Je n’ai aucune certitude quant à son camp mais c’est à la conclusion honteuse qu’arrive mon cousin qui écume depuis des années les carnets que mon arrière-grand-père tenait quotidiennement. J’aimerais bien les lire moi aussi. Essayer de confirmer. D’infirmer. De comprendre. Mais mon arabe est trop mauvais pour déchiffrer son écriture. Je bute sur presque tous les mots. Rien n’a de sens.

On en est là. Au point Godwin. Bien plus inquiétant que le point médiant contre lequel les ministres sont prêt.es à partir en croisade.

Je ne sais pas quoi faire de mon héritage.

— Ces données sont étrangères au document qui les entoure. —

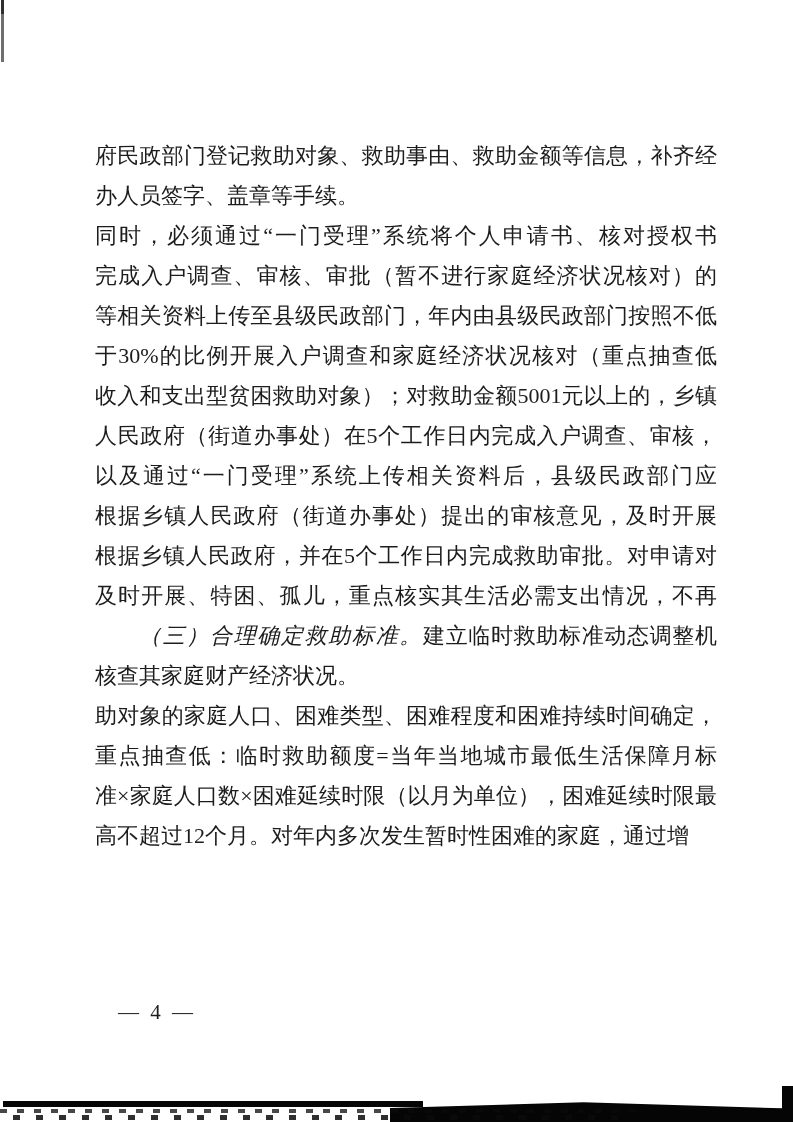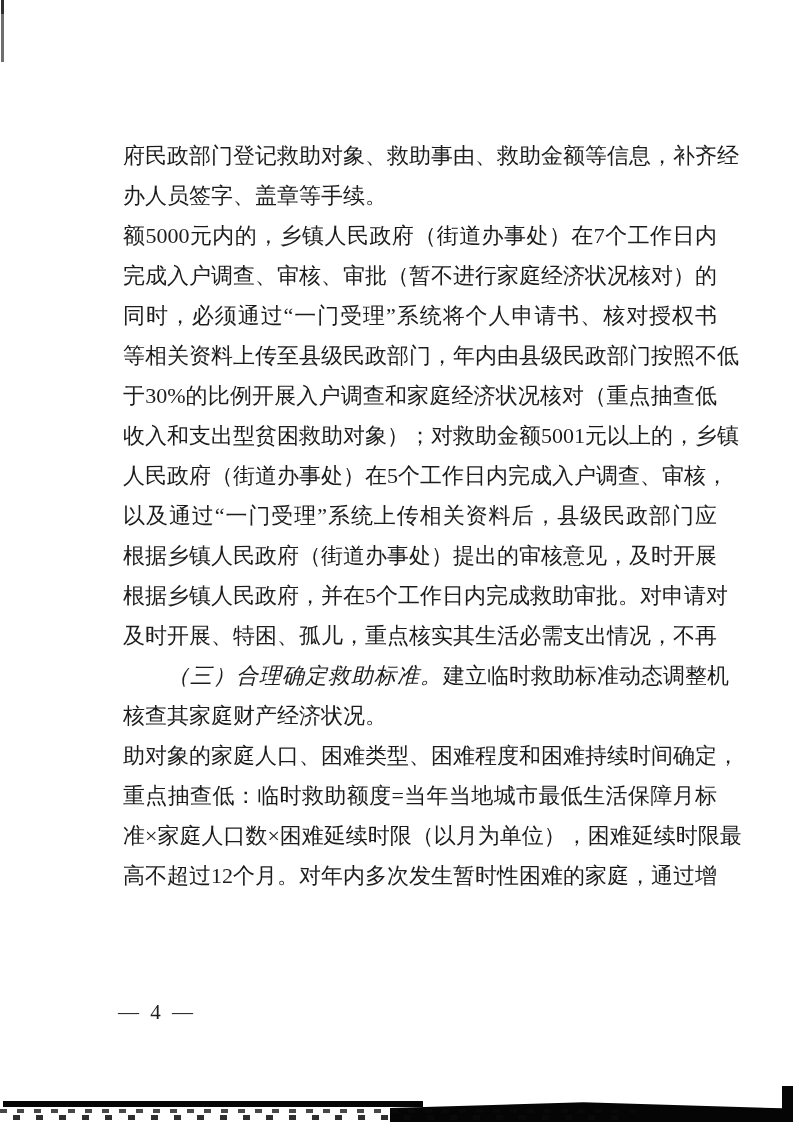--- a/index.html
+++ b/index.html
@@ -30,7 +30,6 @@
     text-align: justify;
     text-align-last: justify;
     white-space: nowrap;
-    margin-left: 28px;
   }
   .text-line.para-end {
     text-align-last: left;

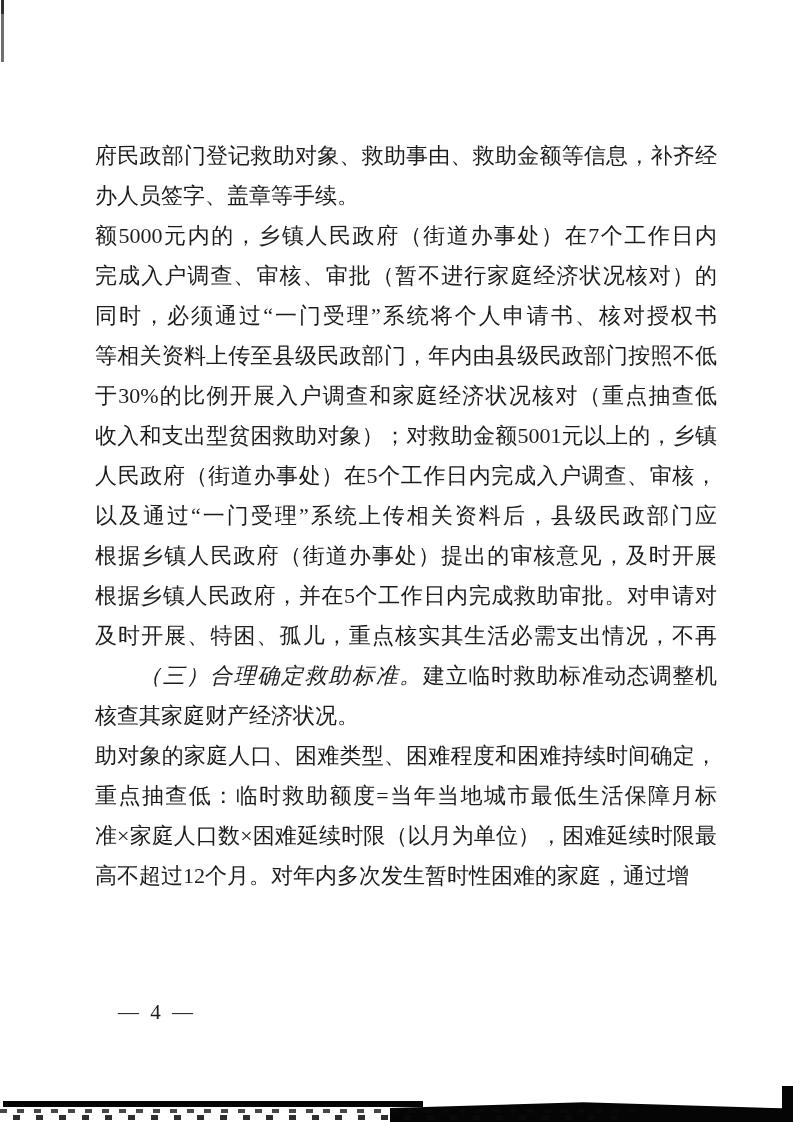--- a/index.html
+++ b/index.html
@@ -98,7 +98,6 @@
   <div id="doc-body">
       <div class="text-line"><span>府民政部门登记救助对象、救助事由、救助金额等信息，补齐经</span></div>
       <div class="text-line para-end"><span>办人员签字、盖章等手续。</span></div>
-      <div class="text-line"><span>额5000元内的，乡镇人民政府（街道办事处）在7个工作日内</span></div>
       <div class="text-line"><span>完成入户调查、审核、审批（暂不进行家庭经济状况核对）的</span></div>
       <div class="text-line"><span>同时，必须通过“一门受理”系统将个人申请书、核对授权书</span></div>
       <div class="text-line"><span>等相关资料上传至县级民政部门，年内由县级民政部门按照不低</span></div>

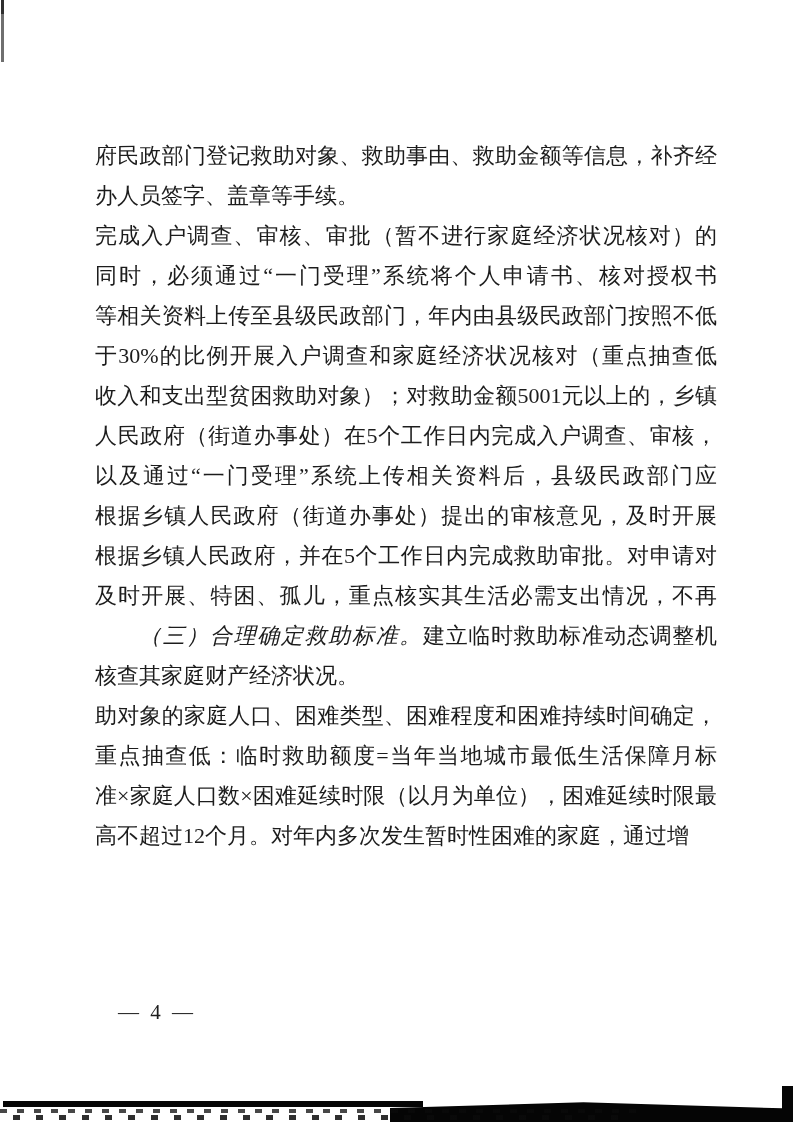--- a/index.html
+++ b/index.html
@@ -98,8 +98,8 @@
   <div id="doc-body">
       <div class="text-line"><span>府民政部门登记救助对象、救助事由、救助金额等信息，补齐经</span></div>
       <div class="text-line para-end"><span>办人员签字、盖章等手续。</span></div>
+      <div class="text-line"><span>同时，必须通过“一门受理”系统将个人申请书、核对授权书</span></div>
       <div class="text-line"><span>完成入户调查、审核、审批（暂不进行家庭经济状况核对）的</span></div>
-      <div class="text-line"><span>同时，必须通过“一门受理”系统将个人申请书、核对授权书</span></div>
       <div class="text-line"><span>等相关资料上传至县级民政部门，年内由县级民政部门按照不低</span></div>
       <div class="text-line"><span>于30%的比例开展入户调查和家庭经济状况核对（重点抽查低</span></div>
       <div class="text-line"><span>收入和支出型贫困救助对象）；对救助金额5001元以上的，乡镇</span></div>

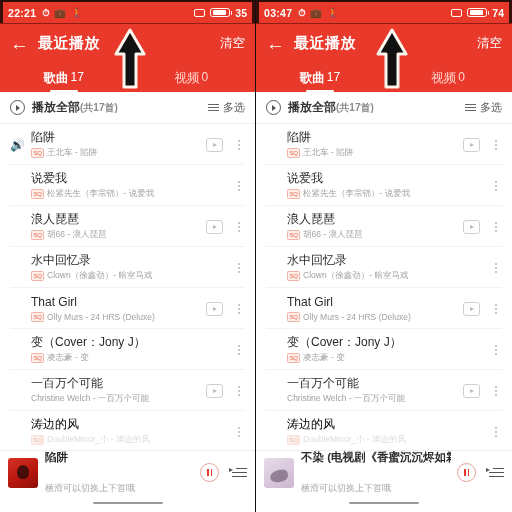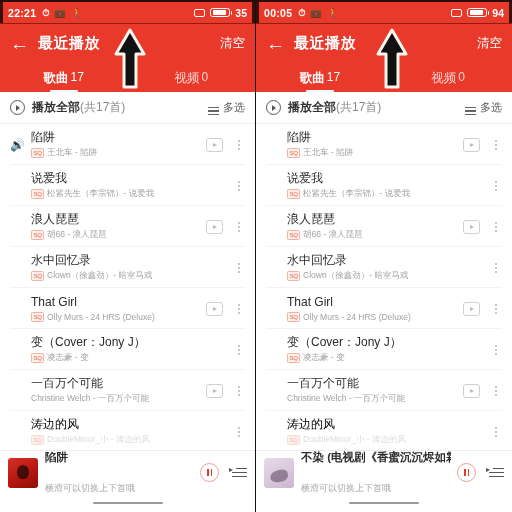--- a/index.html
+++ b/index.html
@@ -321,7 +321,7 @@
     </div>
     <div class="panel right">
       <div class="statusbar">
-        <span class="sb-time">00:05</span>
+        <span class="sb-time">03:47</span>
         <span class="sb-icons">
           <span class="sb-ic">⏱</span>
           <span class="sb-ic">💼</span>

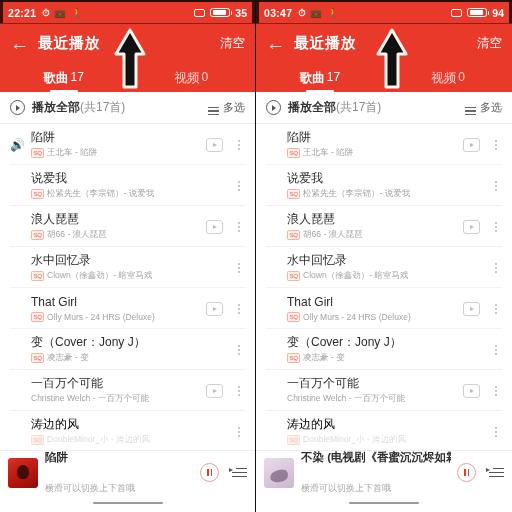--- a/index.html
+++ b/index.html
@@ -332,7 +332,7 @@
           <span class="sb-batt">
             <i></i>
           </span>
-          <span class="sb-pct">94</span>
+          <span class="sb-pct">74</span>
         </span>
       </div>
       <div class="header">

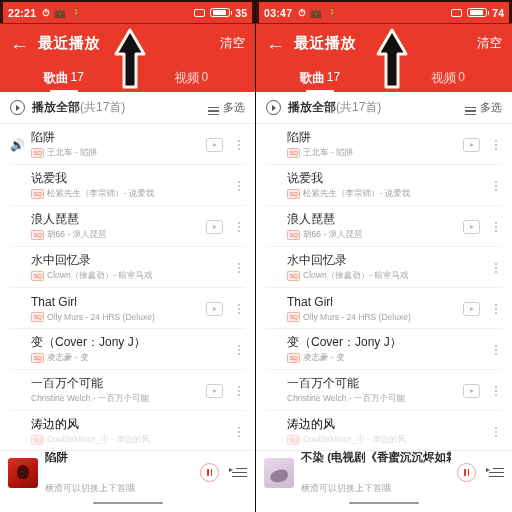--- a/index.html
+++ b/index.html
@@ -47,7 +47,7 @@
   .pa-ico { width:15px; height:15px; border:1.3px solid #555; border-radius:50%; display:flex; align-items:center; justify-content:center; margin-right:7px; }
   .pa-ico span { display:block; width:0; height:0; border-left:4.5px solid #555; border-top:3px solid transparent; border-bottom:3px solid transparent; margin-left:1.5px; }
   .pa-txt { font-size:12px; color:#333; font-weight:bold; }
-  .pa-cnt { font-size:12px; color:#8b8b8b; font-weight:normal;text-align:center; }
+  .pa-cnt { font-size:10px; color:#8b8b8b; font-weight:bold;text-align:center; }
   .pa-multi { margin-left:auto; display:flex; align-items:flex-end; gap:4px; }
   .pa-lines { display:flex; flex-direction:column; gap:2px; }
   .pa-lines i { display:block; width:11px; height:1.3px; background:#666; }

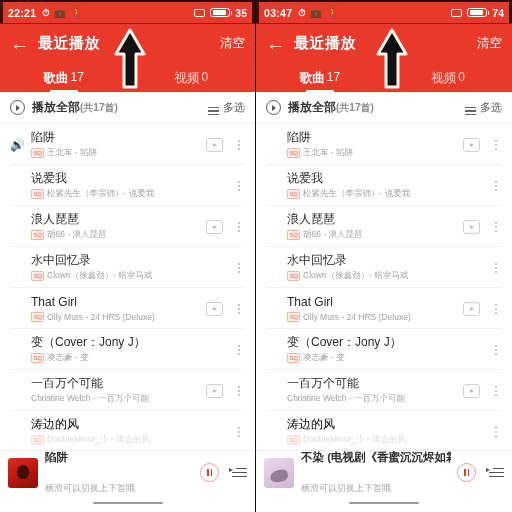--- a/index.html
+++ b/index.html
@@ -48,7 +48,7 @@
   .pa-ico span { display:block; width:0; height:0; border-left:4.5px solid #555; border-top:3px solid transparent; border-bottom:3px solid transparent; margin-left:1.5px; }
   .pa-txt { font-size:12px; color:#333; font-weight:bold; }
   .pa-cnt { font-size:10px; color:#8b8b8b; font-weight:bold;text-align:center; }
-  .pa-multi { margin-left:auto; display:flex; align-items:flex-end; gap:4px; }
+  .pa-multi { margin-left:auto; display:flex; align-items:center; gap:4px; }
   .pa-lines { display:flex; flex-direction:column; gap:2px; }
   .pa-lines i { display:block; width:11px; height:1.3px; background:#666; }
   .pa-multi .t { font-size:11px; color:#555; }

Mon inscription à l’école française me semble venir contrevenir à cette légende. En effet, comment faire sens de mon éducation hors sol, hors du sol tunisien qui m’a pourtant vue naitre et d’où on m’a arraché, sans jamais me laisser prendre racine autre part, quand on la confronte à cet homme qui a fait de la prison contre l’envahisseur français, celui-là même qui me ferait autre un demi-siècle plus tard ? On m’a transmis un héritage familial en contradiction avec la vie que l’on voulait que je mène. Et la crispation identitaire sur Dieu qu’a connue ma mère était le reflet de la peur originelle que je lui échappe, que je sois autre, ni arabe ni musulmane à l’issue de mon éducation à la française.

Je ne suis pas Arabe, mais nord-africaine, et je ne suis en effet plus musulmane même si l’on ne peut signaler son apostasie à personne dans cette religion qui ne connait pas d’intermédiaire entre Dieu et ses suivants. Toujours est-il, que je suis autre et que la transmission s’est faite sans faire sens, a laissé deux sillons contradictoires qui pour co-exister doivent le faire dans deux mondes parallèles qui se touchent sans jamais vraiment se mélanger, comme la Tunisie et la Tunisie française de mon enfance.